[Before-and-after change data]

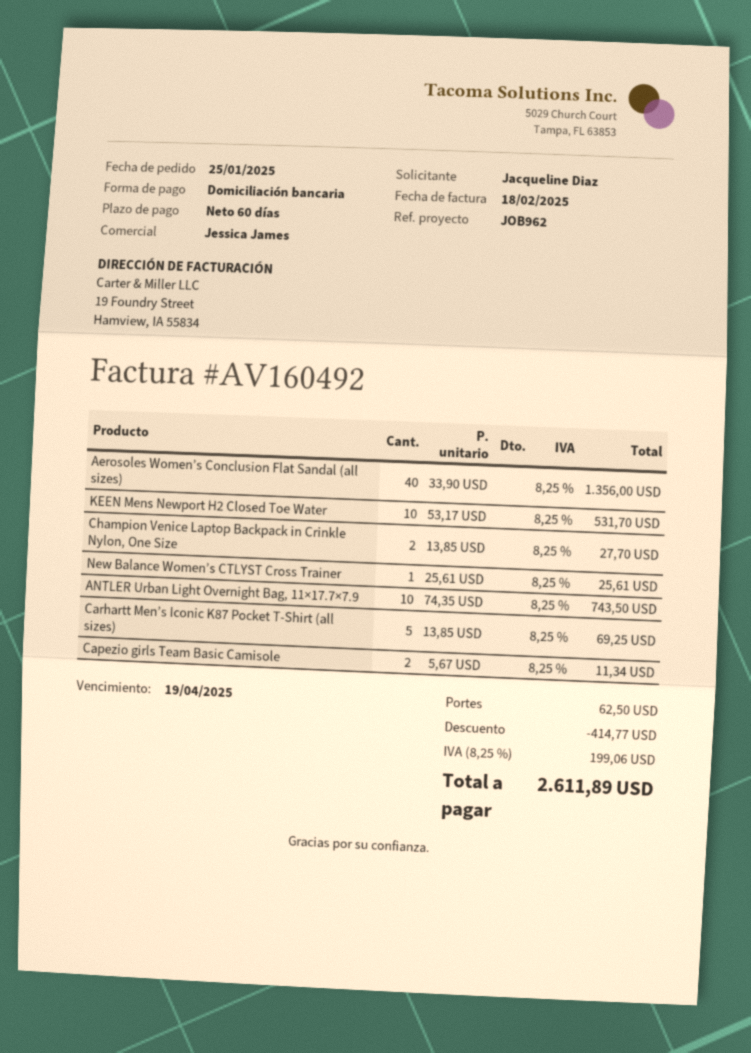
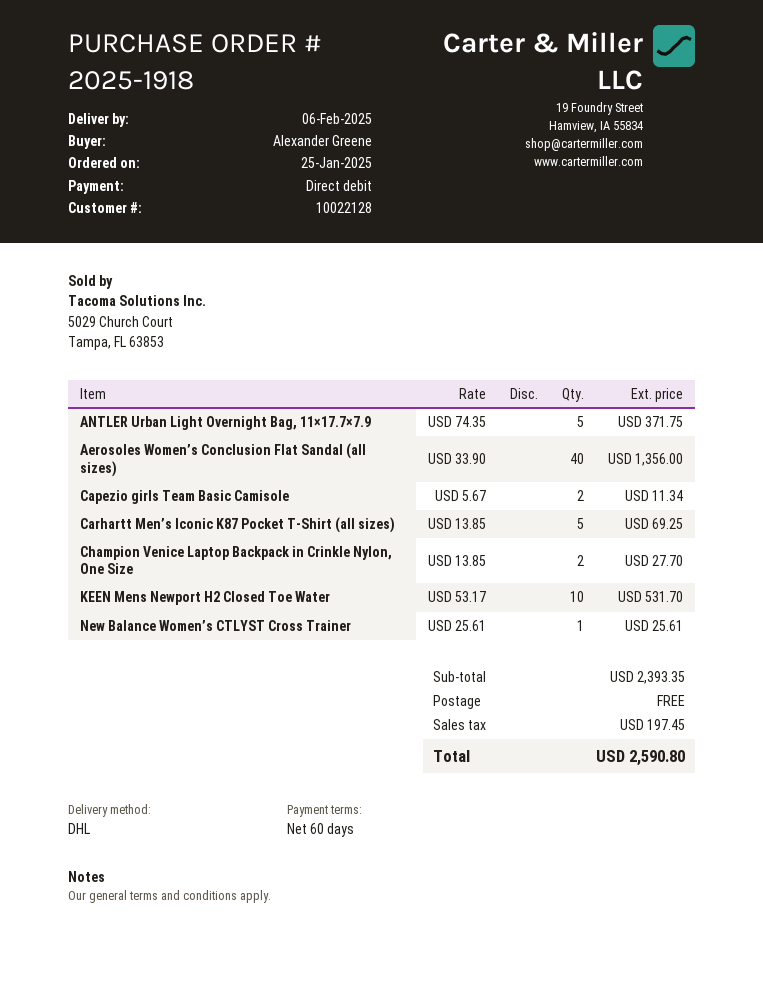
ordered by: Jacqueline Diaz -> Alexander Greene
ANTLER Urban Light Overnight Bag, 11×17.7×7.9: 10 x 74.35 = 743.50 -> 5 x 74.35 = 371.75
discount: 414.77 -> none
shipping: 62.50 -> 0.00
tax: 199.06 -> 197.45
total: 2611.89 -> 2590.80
---
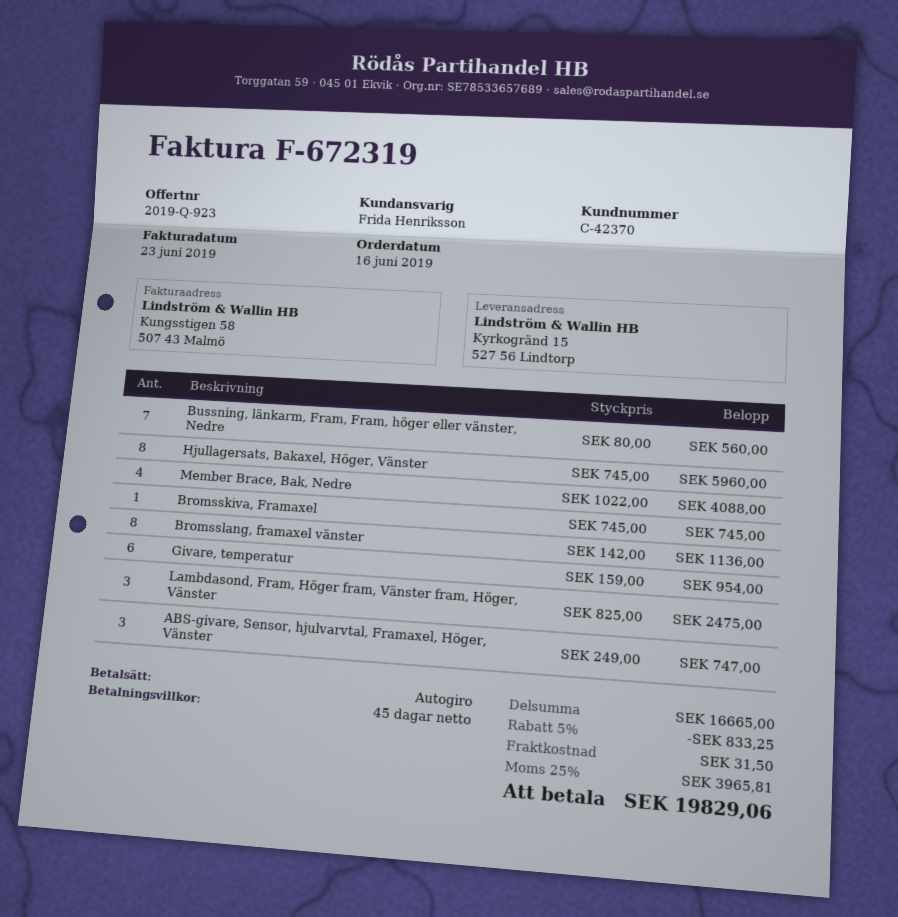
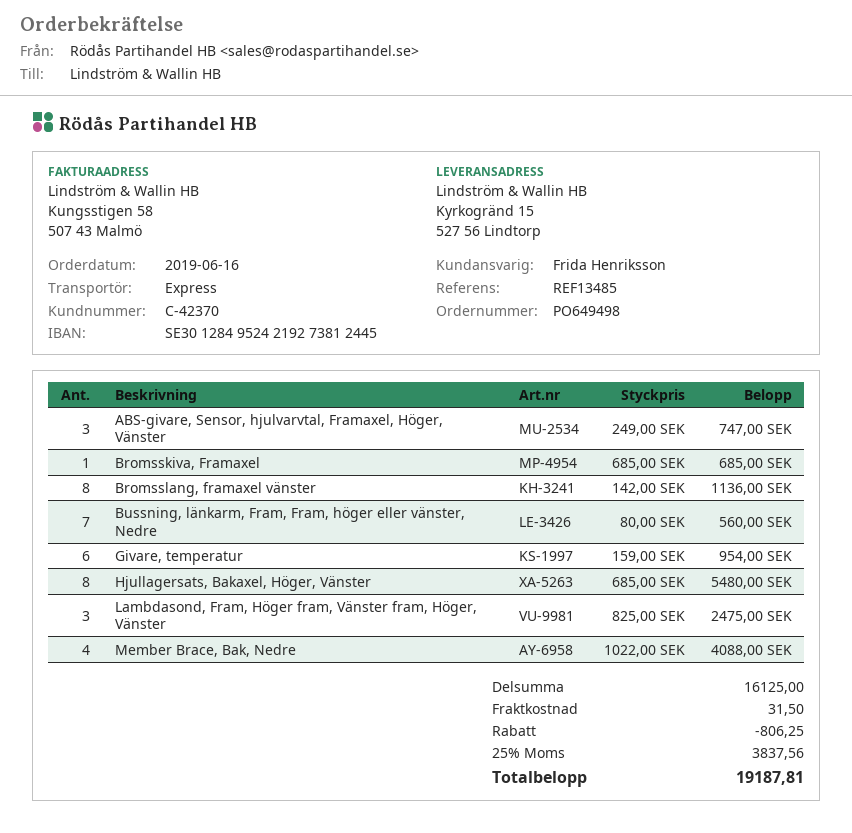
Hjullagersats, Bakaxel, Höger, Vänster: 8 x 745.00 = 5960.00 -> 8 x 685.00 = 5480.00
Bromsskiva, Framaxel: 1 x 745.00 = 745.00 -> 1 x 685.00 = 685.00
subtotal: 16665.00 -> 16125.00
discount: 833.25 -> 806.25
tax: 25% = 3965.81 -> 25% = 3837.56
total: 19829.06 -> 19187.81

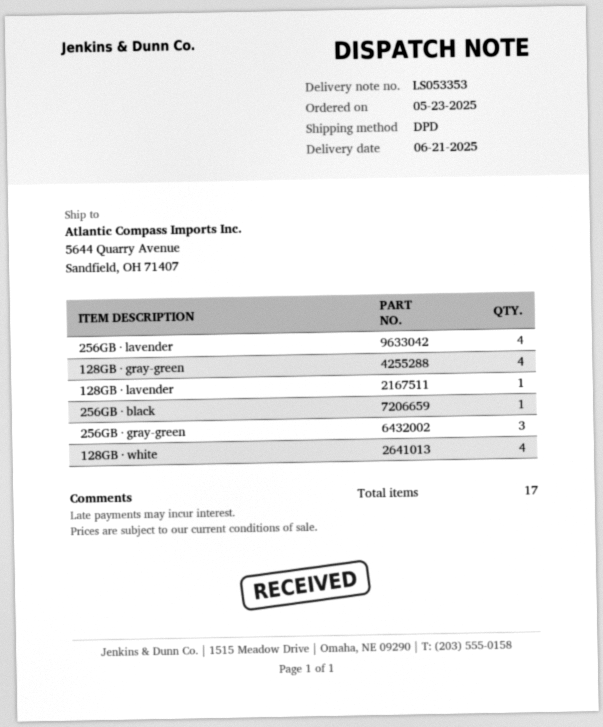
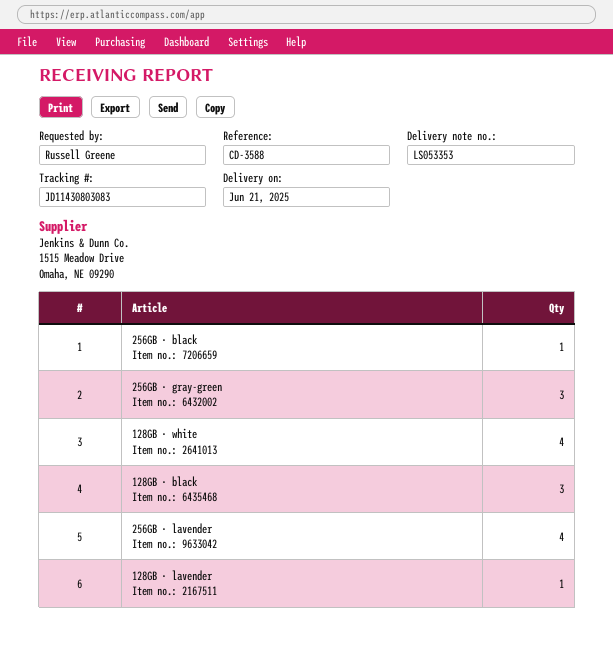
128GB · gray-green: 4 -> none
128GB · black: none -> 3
--
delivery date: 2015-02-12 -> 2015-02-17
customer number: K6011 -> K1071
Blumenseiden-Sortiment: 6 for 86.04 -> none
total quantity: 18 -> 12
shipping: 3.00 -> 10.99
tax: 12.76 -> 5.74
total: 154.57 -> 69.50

▸ INSTRUCTIONS FOR THE TASK
Could you retype exactly the lines above, starting at the line that contains "discount: 414.77 -> none" and ending at the line that contains "total: 2611.89 -> 2590.80", and nothing more?

▸ REPLY TO THE TASK
discount: 414.77 -> none
shipping: 62.50 -> 0.00
tax: 199.06 -> 197.45
total: 2611.89 -> 2590.80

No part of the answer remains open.